I think I've become really exacting about the kind of stuff I'll post on here, like I expect it to hold up to some personal standard that doesn't really have any guidelines. Hesaidquote is kind of about that; it has some more rigid guidelines that turn each post into a calculated take on whatever topic, as opposed to here where I just futz around and vomit verbiage pretending that people actually enjoy reading it. In fact I find that a lot of material on here is like some kind of purgatory for thoughts that irritate me so much I have to write them down, and it's often so lazy in terms of creativity and thought that it's basically the equivalent of HST typing out other people's books on his Selectric. That's a good example actually - I noticed the last time I used that word that I'd mentioned it twice more pretty recently and that bothered me.
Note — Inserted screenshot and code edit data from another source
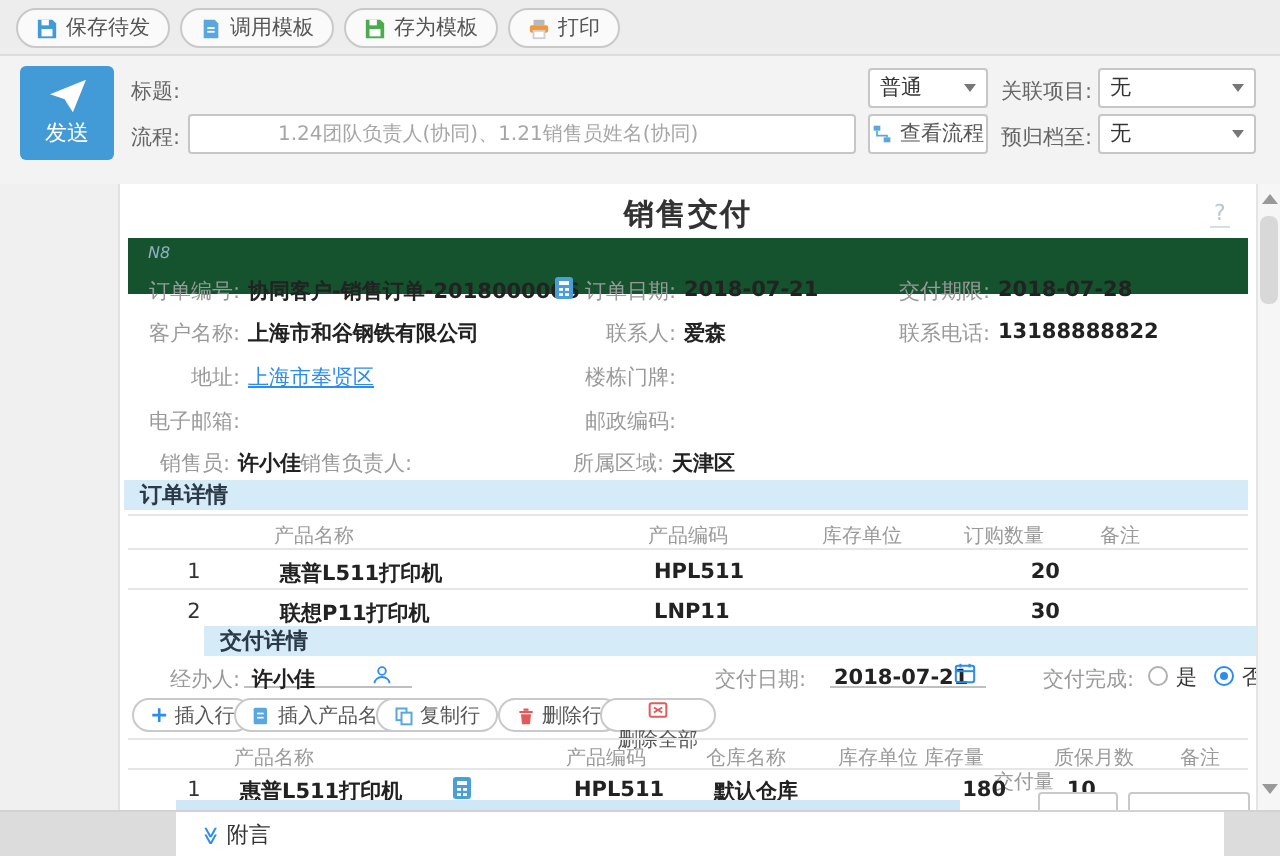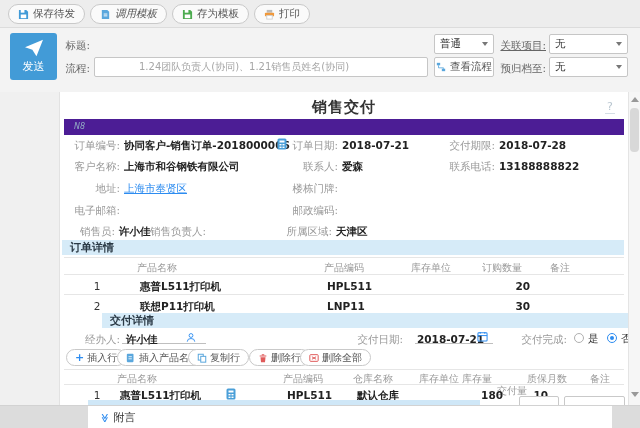--- a/index.html
+++ b/index.html
@@ -35,21 +35,21 @@
   #scrollbar { position:absolute; right:0; top:92px; width:12px; height:313px; background:#f6f6f6; border-left:1px solid #e4e4e4; }
   .sb-arrow { position:absolute; left:2px; width:0; height:0; border-left:4px solid transparent; border-right:4px solid transparent; }
   .sb-up { top:5px; border-bottom:5px solid #999; }
   .sb-down { bottom:8px; border-top:5px solid #999; }
   #sb-thumb { position:absolute; left:1px; top:16px; width:9px; height:44px; background:#d8d8d8; border-radius:4px; }
 
   
   #form-white { position:absolute; left:60px; top:92px; width:568px; height:313px; background:#fff; overflow:hidden; }
   #form-title { position:absolute; left:0; top:6px; width:100%; text-align:center; font-size:15px; font-weight:bold; color:#333; letter-spacing:1px; }
   #form-help { position:absolute; left:545px; top:8px; color:#b9c6d0; font-size:11px; border-bottom:1px solid #d5dee5; padding:0 2px; cursor:pointer; }
-  #nbar { position:absolute; left:4px; top:27px; width:560px; height:16px; background:#4c1d95; }
+  #nbar { position:absolute; left:4px; top:27px; width:560px; height:28px; background:#14532d; }
   #nbar span { font-size:8px; font-style:italic; color:#93aec4; margin-left:10px; line-height:16px; }
 
   .lbl { position:absolute; color:#999; font-size:10.5px; text-align:right; white-space:nowrap; }
   .val { position:absolute; color:#222; font-weight:bold; font-size:10.5px; white-space:nowrap; }
   .val.link { color:#2d8cf0; font-weight:normal; text-decoration:underline; cursor:pointer; }
 
   .secbar { position:absolute; left:2px; width:562px; height:15px; background:#d6ebf8; }
   .secbar span { font-size:11px; font-weight:bold; color:#2b3a46; margin-left:8px; line-height:15px; }
 
   .th { position:absolute; color:#9a9a9a; font-size:10px; white-space:nowrap; transform:translateX(-50%); }
@@ -88,21 +88,21 @@
     <div class="tb-btn" style="left:8px;">
       <span class="icon">
         <svg width="11" height="11" viewBox="0 0 12 12">
             <path d="M1 1h8l2 2v8H1z" fill="#429bd7"></path>
             <rect x="3" y="1" width="4" height="3" fill="#fff"></rect>
             <rect x="3" y="6" width="6" height="4" fill="#fff"></rect>
           </svg>
       </span>
       <span>保存待发</span>
     </div>
-    <div class="tb-btn" style="left:90px;font-style:italic;">
+    <div class="tb-btn" style="left:90px;">
       <span class="icon">
         <svg width="11" height="11" viewBox="0 0 12 12">
             <path d="M2 1h6l2 2v8H2z" fill="#5aa7dd"></path>
             <rect x="4" y="5" width="4" height="1" fill="#fff"></rect>
             <rect x="4" y="7" width="4" height="1" fill="#fff"></rect>
           </svg>
       </span>
       <span>调用模板</span>
     </div>
     <div class="tb-btn" style="left:172px;">
@@ -136,21 +136,21 @@
           </svg>
       </span>
       <span>发送</span>
     </div>
 
     <span class="c-lbl" style="left:62px; top:11px; width:28px;">标题:</span>
     <div class="sel" style="left:434px; top:6px; width:60px;">
       <span>普通</span>
       <span class="caret"></span>
     </div>
-    <span class="c-lbl" style="left:494px; top:11px; width:52px;text-decoration:underline;">关联项目:</span>
+    <span class="c-lbl" style="left:494px; top:11px; width:52px;">关联项目:</span>
     <div class="sel" style="left:549px; top:6px; width:79px;">
       <span>无</span>
       <span class="caret"></span>
     </div>
 
     <span class="c-lbl" style="left:62px; top:34px; width:28px;">流程:</span>
     <input class="inp gray" style="left: 94px; top: 29px; width: 334px;" value="1.24团队负责人(协同)、1.21销售员姓名(协同)">
     <div class="white-btn" style="left:434px; top:29px; width:60px;">
       <span class="icon">
         <svg width="10" height="10" viewBox="0 0 12 12">
@@ -328,21 +328,21 @@
     <div class="pill" style="left:189px; top:257px;">
       <span class="icon">
         <svg width="10" height="10" viewBox="0 0 12 12">
             <rect x="2" y="3" width="8" height="1.2" fill="#e05b5b"></rect>
             <path d="M3 5h6l-.6 6H3.6z" fill="#e05b5b"></path>
             <rect x="4.5" y="1.5" width="3" height="1.4" fill="#e05b5b"></rect>
           </svg>
       </span>
       <span>删除行</span>
     </div>
-    <div class="pill" style="left:240px; top:257px;">
+    <div class="pill" style="left:240px; top:257px;flex-direction:column;">
       <span class="icon">
         <svg width="10" height="10" viewBox="0 0 12 12">
             <rect x="1" y="2" width="10" height="8" rx="1" fill="none" stroke="#e05b5b" stroke-width="1.2"></rect>
             <line x1="3.5" y1="4.5" x2="8.5" y2="7.5" stroke="#e05b5b" stroke-width="1.2"></line>
             <line x1="8.5" y1="4.5" x2="3.5" y2="7.5" stroke="#e05b5b" stroke-width="1.2"></line>
           </svg>
       </span>
       <span>删除全部</span>
     </div>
I think the kind of artistic sensibility that I like to imagine I share with people like Mackenzie sometimes bleeds into my view of a lot of things in my life; I'm judgmental about album art and other people's photography for example when they, for whatever reason, appear "incorrect" to me.

This kind of writing is interesting if you're focused on a specific topic and have some kind of goal in mind but I often find my own words on this blog so boring. I drone on about whatever topic with weak metaphorical explanations in disjointed paragraphs that have questionable specificity. I used to end each post with a haiku until I decided I was kind of insulting the great tradition by jumping lines and using curse words and that you can't really write haikus in any other language than Japanese... But anyway, I kind of like that sentiment. I'd say that I'll make more of an effort to include imagery but who am I kidding, I'd regress back to here anyway...

This weekend was a strange mixture of loneliness and good times with friends; I spent nearly every day with A&M, saw Wolverine, went to band practice where we wrote a great song, checked out the Skull Skates yard sale, ate at the Topanga Cafe, and beat most of MGS3 on normal... But last year just like this year my family was out of town and I came home every night to a house that was too big to be my space alone. While I'm whinging, my ankle is almost healed but I probably won't be skating for another three months even with lots of attention from the physiotherapist of questionable credentials who was constantly chewing gum and hooked up electrical suction cups to my foot.

Maybe it's that I don't often do much that is really noteworthy that hobbles my ability to come up with moments I feel are worth writing about. Really, who gives a fuck that I bought a slurpee (even though I didn't because I can't carry them without somebody to help me). Hmm, let's see what else - I wasted hours of my life arguing pointlessly with people I don't know very well over a largely irrelevant topic which wound me up to the point where I had a stomach ache on my way to the job interview I had today, which by the way leads to the most worthwhile thing I've been doing lately... It looks like I'll be gainfully employed at the very boutique Apple Store downtown in Pacific Centre as well as the laid-back and locally owned Park Theatre on Cambie St. So I'll have something to do during the waking hours... 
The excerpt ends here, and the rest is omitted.